A class of students had previously been assembled in a room of the school-house belonging to Trinity Church. Provision had been made by a lottery and otherwise, for the erection of college buildings upon a parcel of ground west of Broadway, between Barclay, Church and Murray streets and the Hudson River, which had been designated by Trinity Church for this purpose.'
In May, 1760, the college buildings erected upon this ground and portions of the land not needed for its use were leased for business purposes, becoming in after years a valuable endowment to the college. In 1763 a Grammar School was established, but at first without financial success."
1 Among the literature relating to the origin of this College, may be mentioned an anonymous tract preserved in the State Library, with the following title :
"Some Thoughts on Education. With Reasons for erecting a College in this Province, and fixing the same in the City of New York; To which is added a scheme for employing Masters or Teachers in the Mean Time; and also for raising and endowing an Edifice in an easy Manner, the whole Concluding with a Poem; Being a Serious Address to the House of Representatives." * New York, J. Parker, 1752, p. 32.
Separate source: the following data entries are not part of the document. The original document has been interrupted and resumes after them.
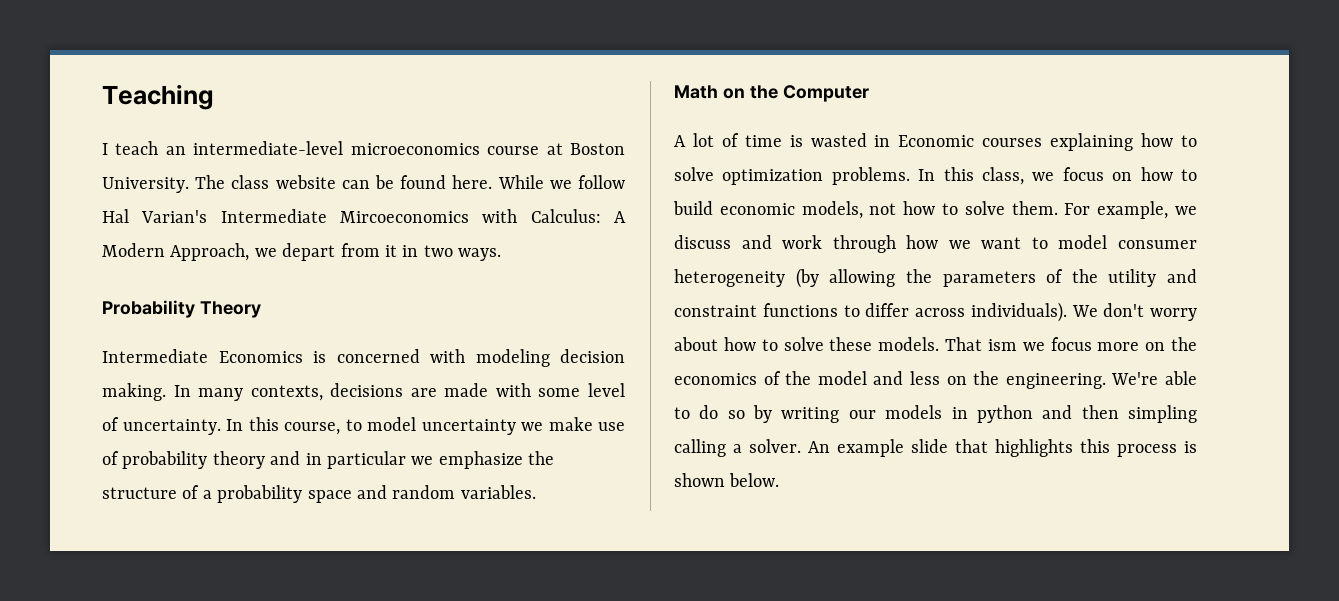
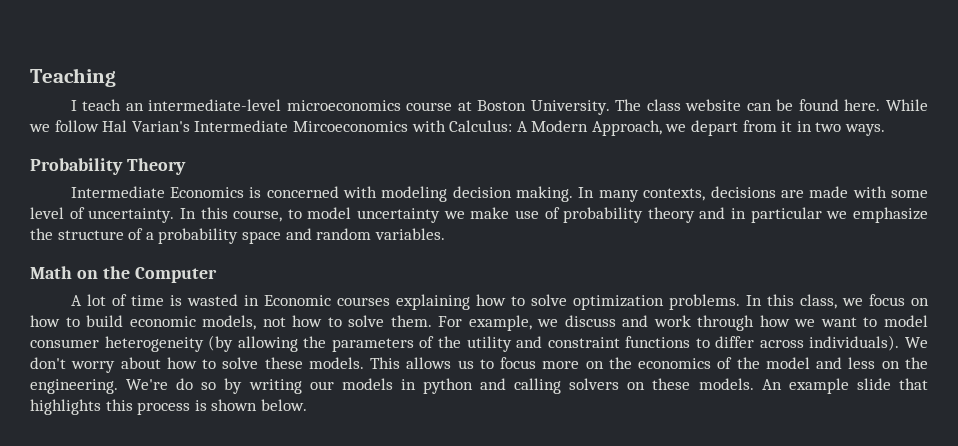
[945,337,1045,351] That ism we -> [370,357,494,369] This allows us to
[1165,371,1197,385] [674,407,690,419] able to -> (169, 384) none
[1081,405,1197,423] [674,439,801,457] then simpling calling a solver. -> [514,378,754,394] calling solvers on these models.

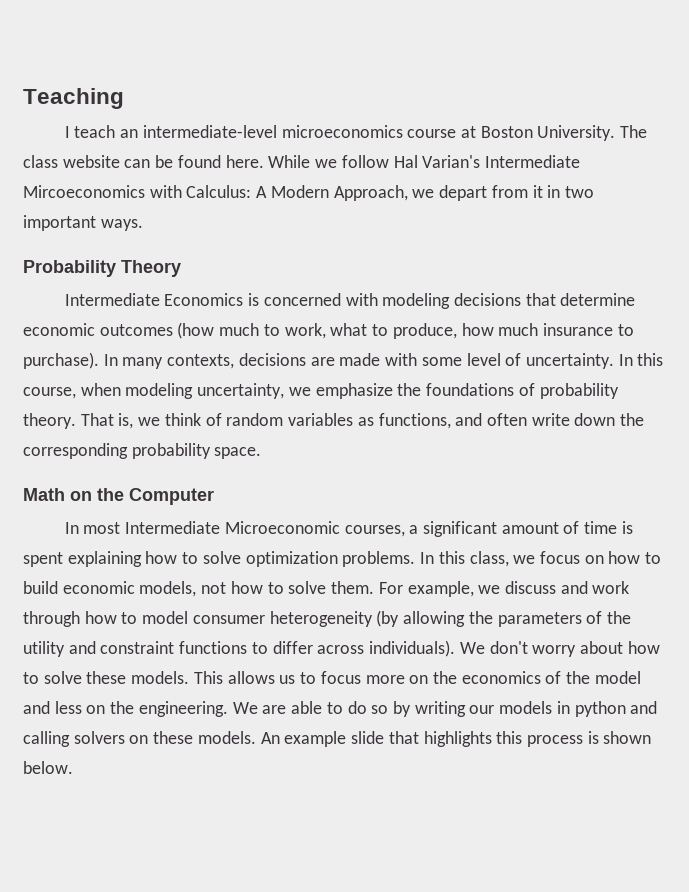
(842, 127) none -> [23,215,96,231] important
[452,186,574,202] decision making. -> [454,293,636,306] [23,322,634,339] [23,352,99,369] decisions that determine economic outcomes (how much to work, what to produce, how much insurance to purchase).
[287,207,929,223] [30,228,445,244] [30,266,217,283] [70,294,390,306] to model uncertainty we make use of probability theory and in particular we emphasize the structure of a probability space and random variables. // Math on the Computer // A lot of time is wasted in Economic courses -> [80,383,619,399] [23,413,645,429] [23,443,262,459] [23,488,214,505] [64,521,633,537] [23,552,63,567] when modeling uncertainty, we emphasize the foundations of probability theory. That is, we think of random variables as functions, and often write down the corresponding probability space. // Math on the Computer // In most Intermediate Microeconomic courses, a significant amount of time is spent
[794,317,857,327] we want -> (117, 617) none
[126,379,169,390] We're -> [232,701,343,714] We are able to

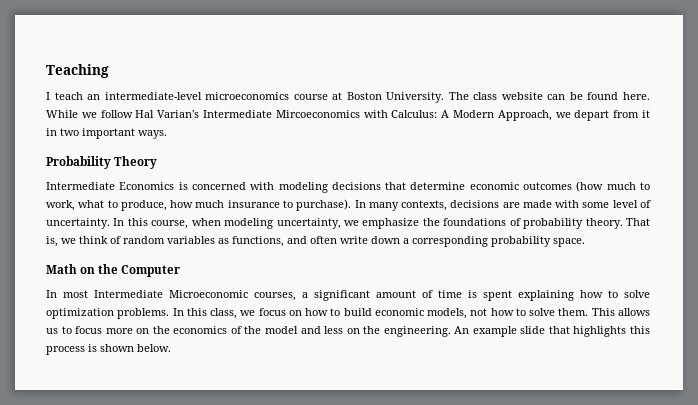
[620,413,645,426] the -> [403,238,409,244] a
[378,581,630,597] [23,610,631,627] [23,640,660,657] [23,671,190,684] For example, we discuss and work through how to model consumer heterogeneity (by allowing the parameters of the utility and constraint functions to differ across individuals). We don't worry about how to solve these models. -> (589, 312) none
[232,701,658,717] [23,731,256,747] We are able to do so by writing our models in python and calling solvers on these models. -> (451, 331) none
It would appear from this that certain persons had proposed to locate the college some retired corner, either within or close by the city of New York," where the morals of the students would be better protected than in the city.
An agent was subsequently sent to England and France, to procure funds. In 1767 a grant of 29,000 acres of land was made under the government of Sir Henry Moore, but this afterward came within the territory of the State of Vermont, and the grant was lost.
About £6,000 sterling were procured in England by Dr. James Jay, the agent, and others. The King, besides this, gave £400. The sum of £3,282 was received from the lottery, £500 sterling from the Society for the Propagation of the Gospel, about £1,000 sterling from Mr. Edward Antillo, £500 from Paul Kichard, £100 from James Alexander, and property worth £8,000 from Joseph Murray, including his library.
The Rev. Dr. David Bristowe, of London, also gave his library of 1,500 volumes, and several of the Governors of the College gave from £50 to £200 apiece. Sir Charles Hardy gave £500, Gen. Shirley £100, and Gen. Monkton £200.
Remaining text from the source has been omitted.